Apparently the client was taken by surprise by this one. "They didn't think it would be this big," says Fred Ghahramani, director of AirG. Those 1.5 million entries came in almost entirely via the phone in a 90-day span. Keep in mind that Boost Mobile is an MVNO form Sprint Nextel aimed at the youth market. It only has 3.8 million customers. The campaign hit every entrant into the AirG's Boost Hookt mobile community with takeover call to action ads. There was also support in-store, and on the West Coast's and Boost's MySpace pages, as well as nationwide radio. But the entries, 98% of them, came via the phone.

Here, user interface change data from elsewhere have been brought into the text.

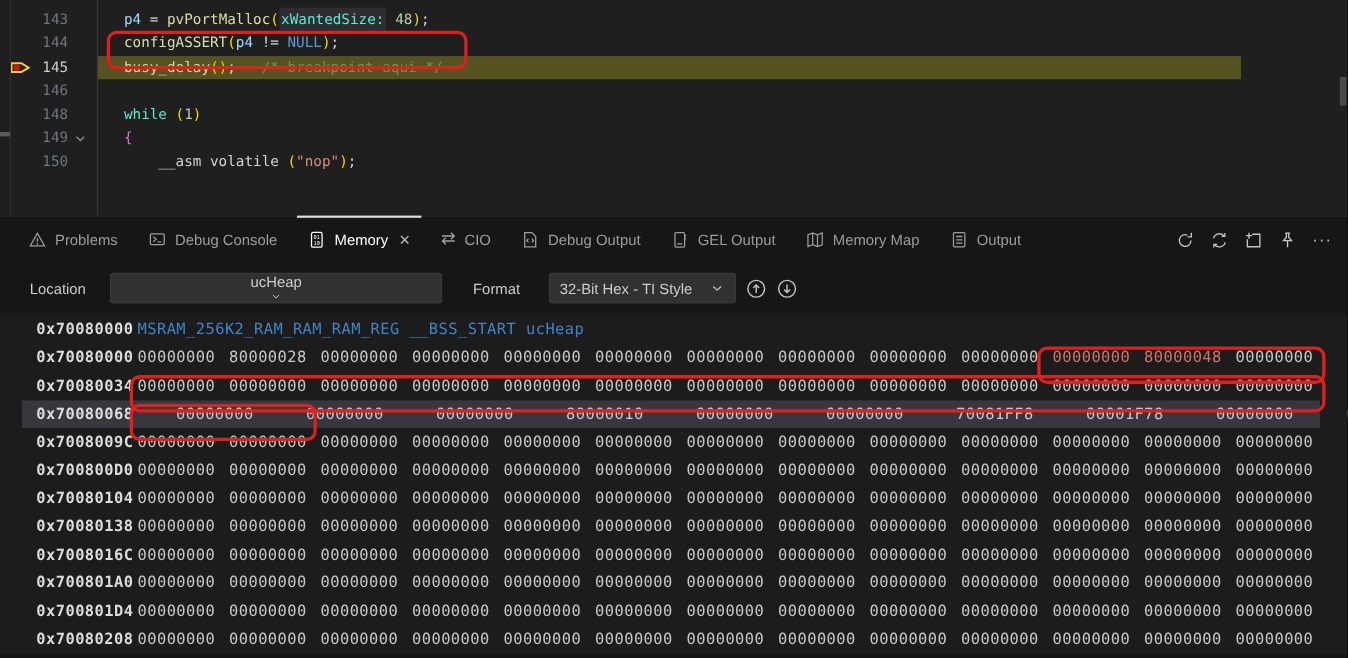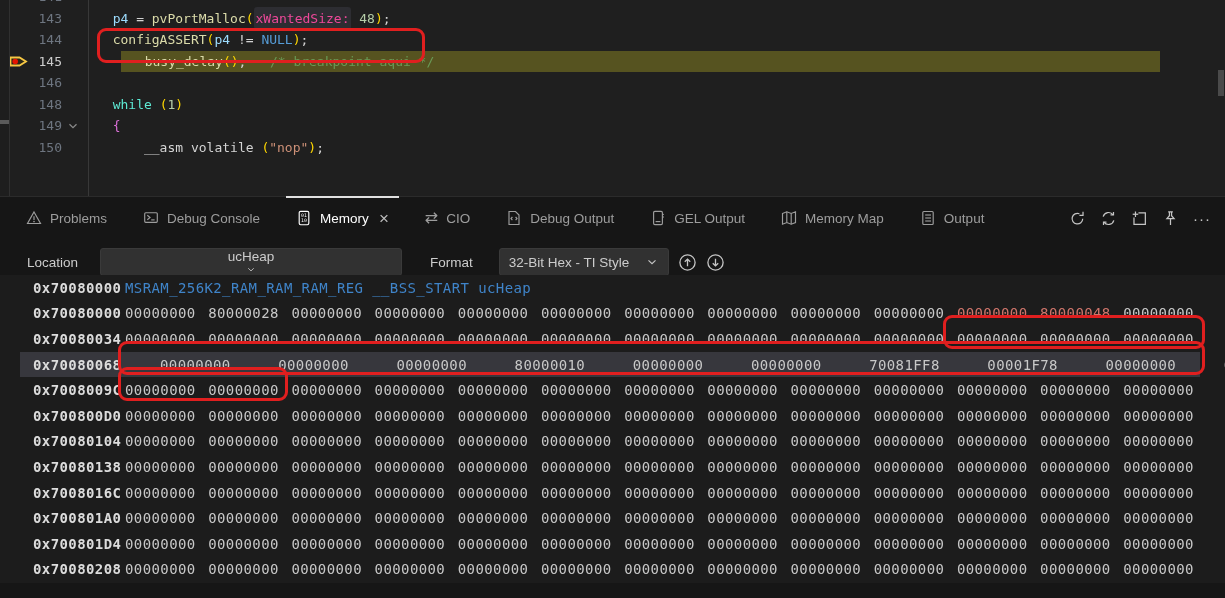--- a/index.html
+++ b/index.html
@@ -15,25 +15,25 @@
   #code-lines{position:absolute;left:0;top:-14px;width:1225px;}
   .code-line{display:flex;height:21.5px;align-items:center;font-family:"DejaVu Sans Mono",monospace;
              font-size:13px;white-space:pre;}
   .gutter{width:89px;flex:none;height:100%;position:relative;display:flex;align-items:center;}
   .bp-icon{position:absolute;left:9px;top:3px;}
   .ln{width:52px;margin-left:10px;text-align:right;color:#6e7681;font-size:13px;
       font-family:"DejaVu Sans Mono",monospace;}
   .ln.active{color:#cccccc;}
   .fold{margin-left:4px;display:flex;align-items:center;}
   .code-content{flex:1;height:100%;display:flex;align-items:center;padding-left:8px;}
-  .code-content.hl{background:linear-gradient(to right,var(--olive,#565320) 0,var(--olive,#565320) 1039px,transparent 1039px);margin-left:32px;}
+  .code-content.hl{background:linear-gradient(to right,var(--olive,#565320) 0,var(--olive,#565320) 1039px,transparent 1039px);}
   .tok-comment{color:#6a9955}.tok-fn{color:#dcdcaa}.tok-var{color:#9cdcfe}.tok-kw{color:#569cd6}
   .tok-ctrl{color:#5eead4}.tok-num{color:#b5cea8}.tok-str{color:#ce9178}.tok-plain{color:#d4d4d4}
   .tok-bg{color:#ffd700}.tok-bp{color:#da70d6}
-  .tok-hint{color:#ec4899;background:#2d2d32;border-radius:3px;padding:4px 2px;}
+  .tok-hint{color:#5eead4;background:#2d2d32;border-radius:3px;padding:4px 2px;}
   .tok-dot{color:#e03b3b;font-size:15px;}
   .editor-scroll{position:absolute;right:1px;top:70px;width:6px;height:26px;background:#4a4a4a;}
   
   .panel{position:absolute;left:0;top:196px;width:1225px;height:402px;background:#161616;border-top:1px solid #2b2b2b;}
   .tabbar{display:flex;align-items:center;height:42px;padding-left:12px;}
   .tab{display:flex;align-items:center;gap:8px;padding:0 14px;height:42px;color:#9d9d9d;
        font-size:13.5px;position:relative;cursor:pointer;}
   .tab.active{color:#ffffff;}
   .tab.active::before{content:'';position:absolute;top:-1px;left:4px;right:4px;height:2px;background:var(--tabline,#e0e0e0);}
   .tab svg{flex:none;}
@@ -44,21 +44,21 @@
   .controls{display:flex;align-items:center;height:46px;padding-left:27px;font-size:13.5px;color:#cccccc;}
   .ctl-label{margin-right:22px;}
   .select{background:#313131;border:1px solid #3a3a3a;border-radius:3px;height:26px;display:flex;
           align-items:center;justify-content:space-between;padding:0 9px;color:#cccccc;cursor:pointer;}
   .select.loc{width:282px;flex-direction:column;}
   .select.fmt{width:150px;margin-left:14px;}
   .fmt-label{margin-left:28px;margin-right:12px;}
   .circ{width:19px;height:19px;margin-left:9px;display:flex;align-items:center;justify-content:center;color:#c5c5c5;}
   .circ:first-of-type{margin-left:42px;}
   
-  #memory-grid{position:absolute;left:0;top:78px;width:1225px;height:308px;background:#1c1c1c;
+  #memory-grid{position:absolute;left:0;top:90px;width:1225px;height:308px;background:#1c1c1c;
                font-family:"DejaVu Sans Mono",monospace;font-size:14px;letter-spacing:.4px;}
   .mrow{display:flex;height:25.6px;align-items:center;padding-left:33px;}
   .mrow.selected{background:var(--selrow,#37373d);margin-left:20px;padding-left:13px;width:1167px;gap:35px;}
   .maddr{width:92px;flex:none;color:#dcdcdc;font-weight:bold;}
   .mcell{width:83.2px;flex:none;color:#c8c8c8;}
   .mcell.red{color:var(--chred,#d0756b);}
   .msyms{color:var(--symblue,#3f84c9);white-space:pre;}
   
   .ann{position:absolute;border:3px solid var(--annred,#e01f1f);border-radius:9px;pointer-events:none;z-index:6;}
   #ann-code{left:97px;top:28px;width:322px;height:29px;}
@@ -89,21 +89,21 @@
       </div>
     <div class="gutter-border"></div>
     <div class="editor-scroll"></div>
   </div>
   <div class="leftstrip"></div>
   <div class="strip-mark1"></div>
   <div class="strip-mark2"></div>
 
   <div class="panel">
     <div class="tabbar">
-      <div id="tabs" style="display:flex;align-items:center;gap:8px;">
+      <div id="tabs" style="display:flex;align-items:center;">
           <div class="tab">
             <span style="display: flex; align-items: center;">
               <svg width="16" height="16" viewBox="0 0 16 16">
                 <path d="M8 2 L14.5 13.5 H1.5 Z" stroke="currentColor" fill="none" stroke-width="1.15"></path>
                 <line x1="8" y1="6.3" x2="8" y2="9.9" stroke="currentColor" fill="none" stroke-width="1.15"></line>
                 <circle cx="8" cy="11.6" r="0.8" fill="currentColor"></circle>
               </svg>
             </span>
             <span>Problems</span>
           </div>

Part of the secret sauce for this campaign was careful media planning and targeting on the front end. "We don't think this would have worked on another network," says Ghahramani. "The offer doesn't resonate with the demographic or the user. But with Boost Hookt you got urban youth who care about pimping out their cars."

In fact, the winner of the pimped-out car at the center of this contest was a young Jersey man who was a gas station attendant and one of ten kids in his family. A $40,000 tricked-out car was exactly the lure he would have wanted. The contest, the delivery vehicle, and the offer apparently hit their target dead-on.

The funny thing about this winner is, he also fits the profile of mobile community members that Ghahramani described to me months ago when I first discussed with him AirG's wild popularity on networks like Boost and Sprint. To me, the chat rooms and IM exchanges in these room seem fleeting and random, but for many others it is the perfect sort of mobile socializing. The majority of AirG community member do not own their own PC or share one with someone else. Passing along "whassups" in mobile chat rooms that are arranged by region or topic is a kind of break-time entertainment for folks like this contest winner who are busy at service jobs that afford them little time to themselves. They also work as viral marketers for the community by urging their friends to join so they can be included in their chat circles. "The average friend in our system has seven friends on his hot list, so they get others into the system," says Ghahramani.

And the amount of sheer activity that goes on in a mobile community can be an awesome driver of both reach and frequency. It is like a rapid of people and interactivity sweeping by, that can flood your expectations in an instant if you know how to dip in. AirG does surveys of its community, and recently netted 10,000 users in 22 minutes. But Ghahramani says it is not about the sheer tonnage so much as the targeting and value of the offer to that particular audience. He has seen promotions like the West Coast Customs campaign not register this dramatically. "The thing we learned is, it's not just about the ad," he says.

Getting 1.5 million entries off of a niche audience on a small carrier in 90 days is a good indication of how powerful the medium can be when marketers really hit their relevancy target. On mobile, media planning could be king. Aligning just the right offer with just the right target via just the right content may become the mobile marketer's delicate dark art. Which is to say that mobile requires all the same disciplines that make all forms of digital marketing work... only more so.